# hoyt gamemaster brace height



## Leafwalker (Oct 7, 2008)

The 2009 Hoyt manual says for a 23" riser with short limbs bh should be 8 - 8.75", medium limbs should be 8.25 - 9" (I'm not sure what the Gamemaster would be considered, but I'd figure you'd be in the short range).

I've got the Dorado and it likes an 8 - 8.25 bh. A few other factors will affect which brace height your Gamemaster will like, but I'd start at 8" and twist the string up from there.


----------



## Two Blade (Jul 13, 2008)

Hoyt says 

"Hoyt Traditional recurves should be braced to a height that results in the lowest sound on release and least arm slap. Generally we suggest a starting point of 7 1/2 inches for 62 inch models and 7 1/4 inches for 60 inch models. You may need to add up to 20 string twists to achieve this during the break-in process".


----------



## Viper1 (Aug 21, 2003)

Gents -

Somebody correct me if I'm wrong, but isn't optimal brace height a function of arrow spine??? 

minnie -

What that means is that the optimal brace height will be dependent on the arrows you're using. By following AKM's advice, what you're really doing is tuning the bow (brace height) to the arrow. So to answer you're question, the brace heights on the two bows may be the same or they may not...

Viper1 out.


----------



## Viper1 (Aug 21, 2003)

Gents -

Somebody correct me if I'm wrong, but isn't optimal brace height a function of arrow spine??? 

minnie -

What that means is that the optimal brace height will be dependent on the arrows you're using. By following AKM's advice, what you're really doing is tuning the bow (brace height) to the arrow. Yes, there are other parameters you can work with as well, but the brace height isa good first step. So to answer you're question, the brace heights on the two bows may be the same or they may not...

Viper1 out.


----------



## Raider2000 (Oct 21, 2003)

I agree with what was said so far, My Dorado likes a BH just inbetween 7.25" & 7.50" for noise & the spine of my arrows.


----------



## Eldermike (Mar 24, 2009)

> Somebody correct me if I'm wrong, but isn't optimal brace height a function of arrow spine???

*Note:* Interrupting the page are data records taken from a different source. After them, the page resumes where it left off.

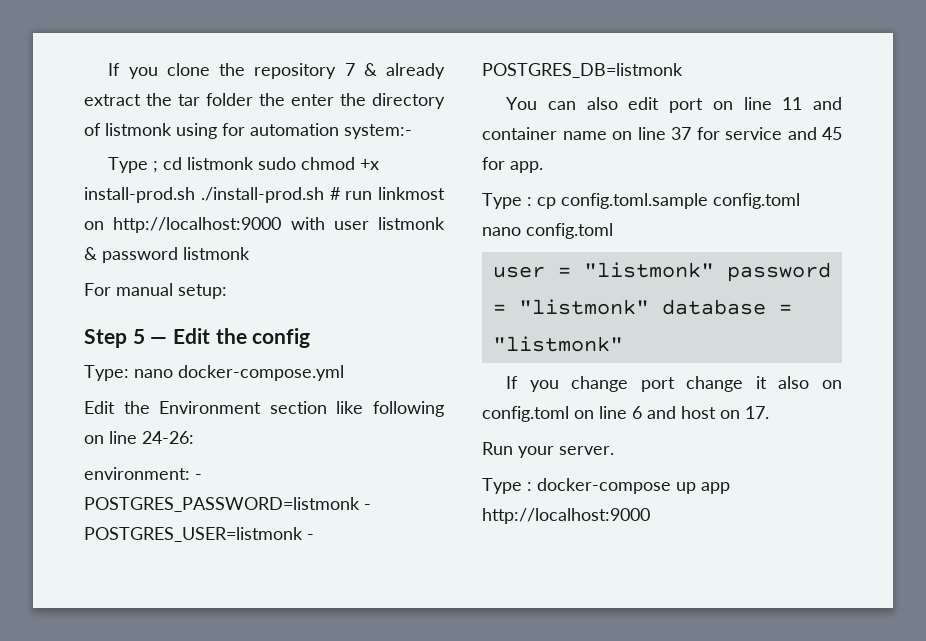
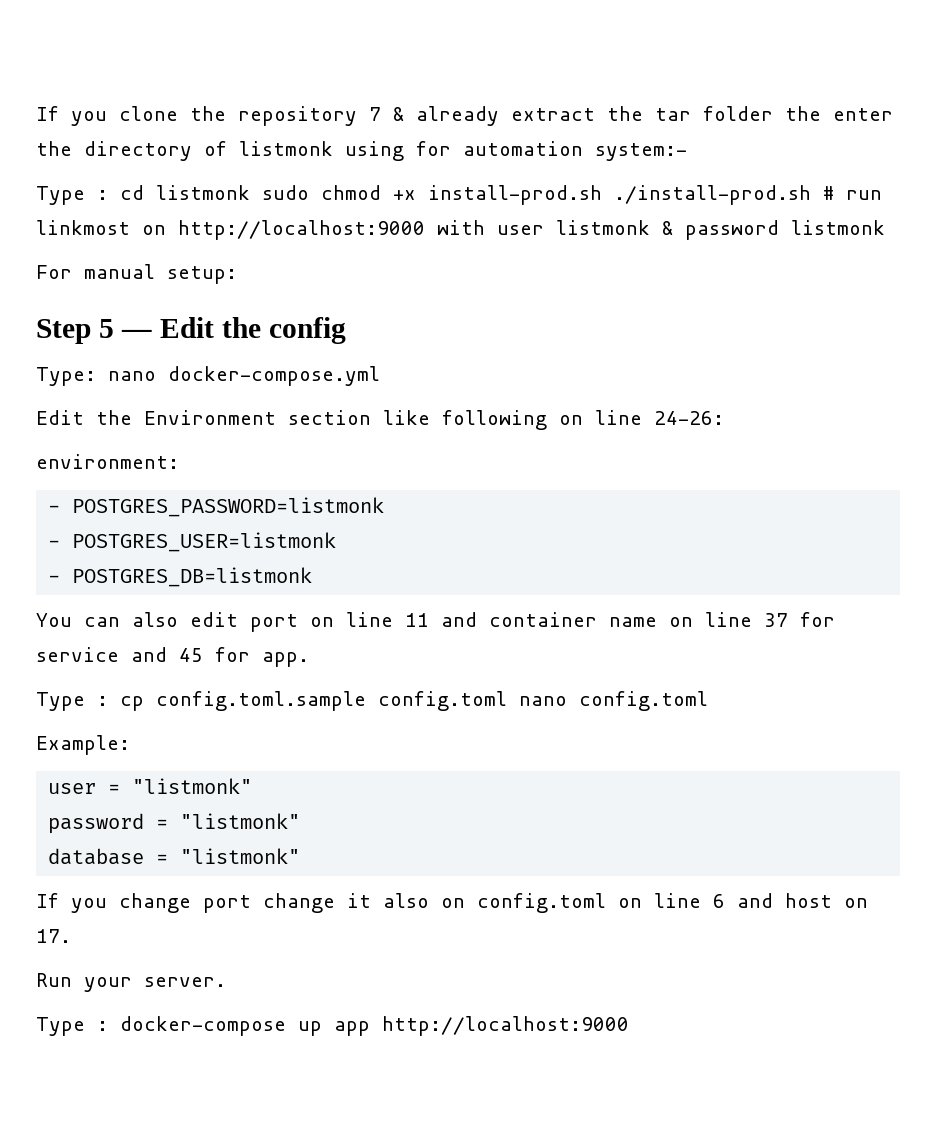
[153,161,159,173] ; -> [97,190,108,200] :
(190, 473) none -> (179, 461) //
(360, 504) none -> (385, 507) //
(303, 534) none -> (337, 542) //
(613, 231) none -> [36,735,130,755] // Example:
(714, 270) none -> (253, 786) //
(649, 307) none -> (301, 821) //

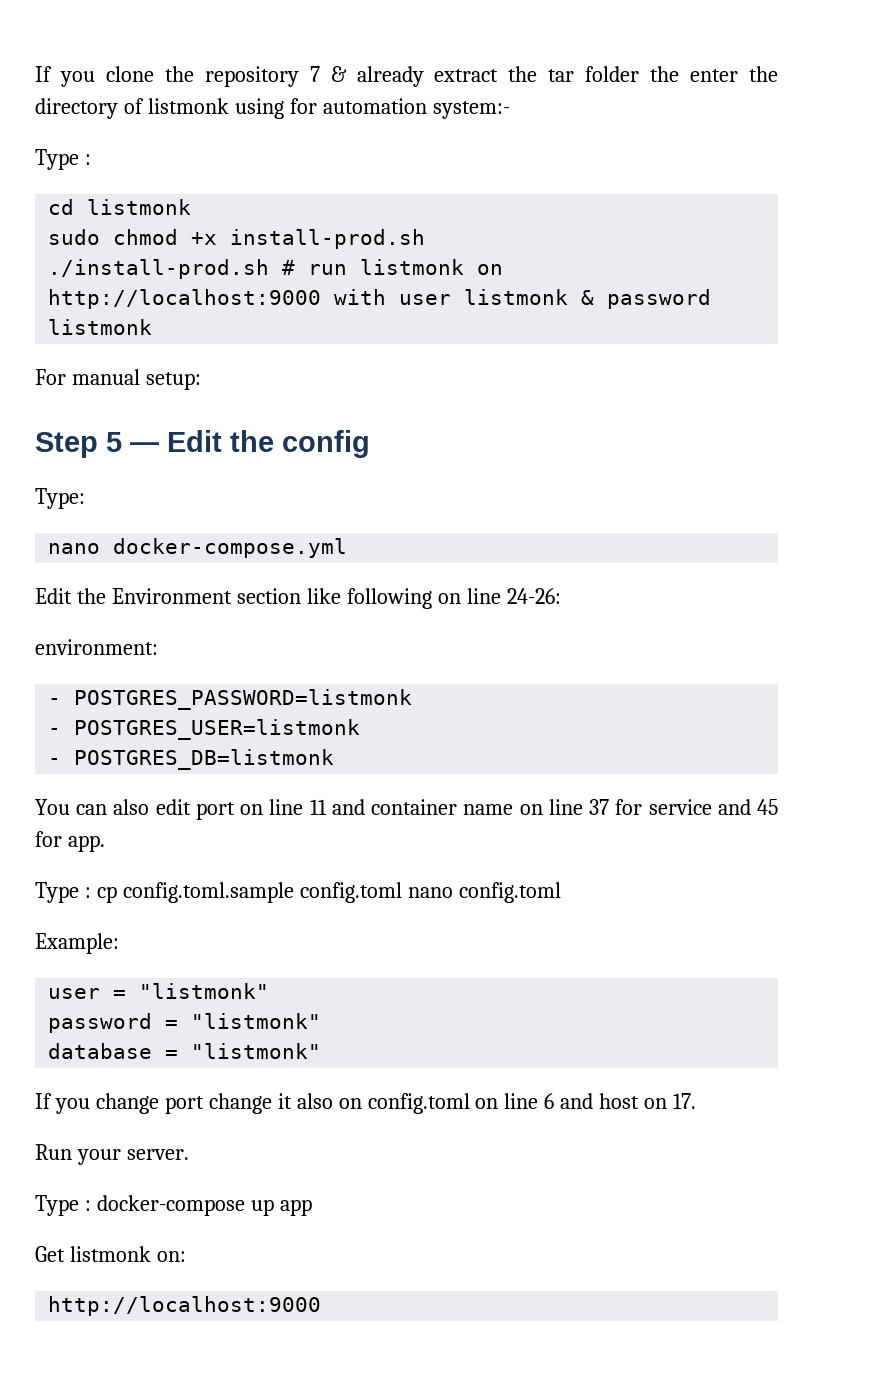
(108, 195) none -> (91, 159) //
(250, 192) none -> (192, 207) //
(602, 195) none -> (426, 239) //
[36,220,130,235] linkmost -> [360,259,465,275] listmonk
(96, 376) none -> (85, 498) //
(370, 1028) none -> [35,1246,186,1262] // Get listmonk on: //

Would that be a function of dynamic arrow spine?


----------



## Viper1 (Aug 21, 2003)

MIke -

I think that dynamic arrow spine in a function (in part) of brace height - but we might be splitting hairs 

Viper1 out.


----------



## bdeal (Oct 28, 2005)

Hoyts recommended brace height for the GM is 7-8. Mines likes 7 5/8-7 3/4


----------



## adrmiral shoote (Jan 9, 2009)

*Gamemaster brace height*

where exactly are you guys measuring your brace height from? i just got a 50lbs gamemaster and if i measure from the front of the grip to the string it is right at 7.5 inches does that sound about right.


----------



## Viper1 (Aug 21, 2003)

AS - 

(Hopefully) it's being measured from the deepest part of the grip to a point perpendicular to the string. 7.5" should be fine, but that really has to do with YOUR testing, see the note on arrows above 

Viper1 out.


----------



## martha j (May 11, 2009)

mine shoots best at 73\8" from string to deepest part of grip.


----------



## Leafwalker (Oct 7, 2008)

Where is everyone getting the Hoyt recommended brace height for the Gamemaster? I was looking here at the "2009 - 2010 Hoyt Recurve Bows" pdf. Is there a different online book for the Gamemaster and Dorado?

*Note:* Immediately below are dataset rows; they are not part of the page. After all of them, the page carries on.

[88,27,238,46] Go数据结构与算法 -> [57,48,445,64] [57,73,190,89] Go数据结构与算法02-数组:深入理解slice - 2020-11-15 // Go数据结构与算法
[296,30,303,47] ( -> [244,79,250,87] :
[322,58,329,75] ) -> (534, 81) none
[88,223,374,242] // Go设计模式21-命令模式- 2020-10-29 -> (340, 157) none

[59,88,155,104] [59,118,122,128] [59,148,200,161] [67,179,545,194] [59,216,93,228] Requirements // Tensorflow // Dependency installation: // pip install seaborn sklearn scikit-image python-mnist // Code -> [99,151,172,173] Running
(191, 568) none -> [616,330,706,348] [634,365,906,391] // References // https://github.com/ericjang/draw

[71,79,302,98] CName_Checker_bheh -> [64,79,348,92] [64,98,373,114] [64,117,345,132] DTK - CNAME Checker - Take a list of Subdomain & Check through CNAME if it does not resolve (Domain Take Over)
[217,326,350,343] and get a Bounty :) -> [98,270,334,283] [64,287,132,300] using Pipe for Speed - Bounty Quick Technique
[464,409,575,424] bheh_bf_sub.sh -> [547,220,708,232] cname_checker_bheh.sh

http://www.hoyt.com/customer_service/


----------



## CLASSICHUNTER (May 20, 2005)

*owners manual*

in the dorado and game master and the hoyt web site these bows have a brace height of 7.5 inches to 8.5 inches mine shoot best at 7 3/4 inches from the throat of the grip ... area between the thumb and fore finger on riser ....


----------



## Jack NZ (Apr 7, 2006)

I adjust my brace hight to match my arrow.

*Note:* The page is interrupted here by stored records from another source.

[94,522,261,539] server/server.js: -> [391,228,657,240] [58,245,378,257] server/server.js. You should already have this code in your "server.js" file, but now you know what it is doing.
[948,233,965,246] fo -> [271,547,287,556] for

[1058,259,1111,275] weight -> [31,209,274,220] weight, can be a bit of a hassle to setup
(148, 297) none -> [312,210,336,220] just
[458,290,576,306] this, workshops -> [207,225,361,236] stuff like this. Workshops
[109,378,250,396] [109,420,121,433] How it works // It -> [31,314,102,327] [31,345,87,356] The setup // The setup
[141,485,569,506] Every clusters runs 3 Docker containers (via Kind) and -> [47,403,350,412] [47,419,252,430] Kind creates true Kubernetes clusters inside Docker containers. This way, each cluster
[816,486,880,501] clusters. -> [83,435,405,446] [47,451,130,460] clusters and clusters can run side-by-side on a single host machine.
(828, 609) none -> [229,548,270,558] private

With the Carbon express I shoot, my Dorado likes 7.5

With 2016's it likes 8".

The maufactures Guide is just that,,,a guide.


----------



## Jack NZ (Apr 7, 2006)

Leafwalker said:


> Where is everyone getting the Hoyt recommended brace height for the Gamemaster? I was looking here at the "2009 - 2010 Hoyt Recurve Bows" pdf. Is there a different online book for the Gamemaster and Dorado?
> 
> http://www.hoyt.com/customer_service/


I get very little of anything from Hoyt.

They make nice bows,,but their customer service is nothing to write home about.


----------



## Outback Man (Nov 21, 2009)

I'll look at the paperwork that came w/my GMI, but I think it said 7"-8"...and so far it likes it between 7.25"-7.5"...


----------



## Nitroboy (Jan 15, 2006)

My Dorado's manual says to start at 7.25" for optimum BH and you may have to put up to 20 twist to keep it there during break-in, My Dorado shots at its best set to a 7.25"BH with my CX arrows


----------



## Outback Man (Nov 21, 2009)

Directly from my GMI "owner's manual" (i.e. one single double sided piece of paper that came w/the bow):

Brace Height-The GameMaster should be braced to a height that results in the lowest sound on release and least arm slap. Generally we suggest a starting point of 7 1/2 inches for the GameMaster 62 inch model.


----------



## adrmiral shoote (Jan 9, 2009)

sorry fellas but i am having a bit of a brain fart could anyone post a picture of where they are talking about on the grip i just put a bunch more twists into the string she is pretty twisted up now and the most i can get is 7 inches should i just keep adding twists in the string?


----------



## Viper1 (Aug 21, 2003)

AS-

Like this:

Viper1 out.


----------



## adrmiral shoote (Jan 9, 2009)

*gamemaster braceheight*

thanks viper 1 now one more question should i just keep twisting the string untill i get there?


----------



## Viper1 (Aug 21, 2003)

SA -

If you need to keep twisting the string until it kinks when relaxed, you've gone too far and really need a shorter string. I only use endless loop strings and try to keep the number of twists down to a minimum.

Viper1 out.


----------



## Outback Man (Nov 21, 2009)

FYI...from a string length standpoint I recently got two that were 57 3/4"...they were pre-stretched flemish twist FF...that length basically put me right at my 7 1/4" starting point...


----------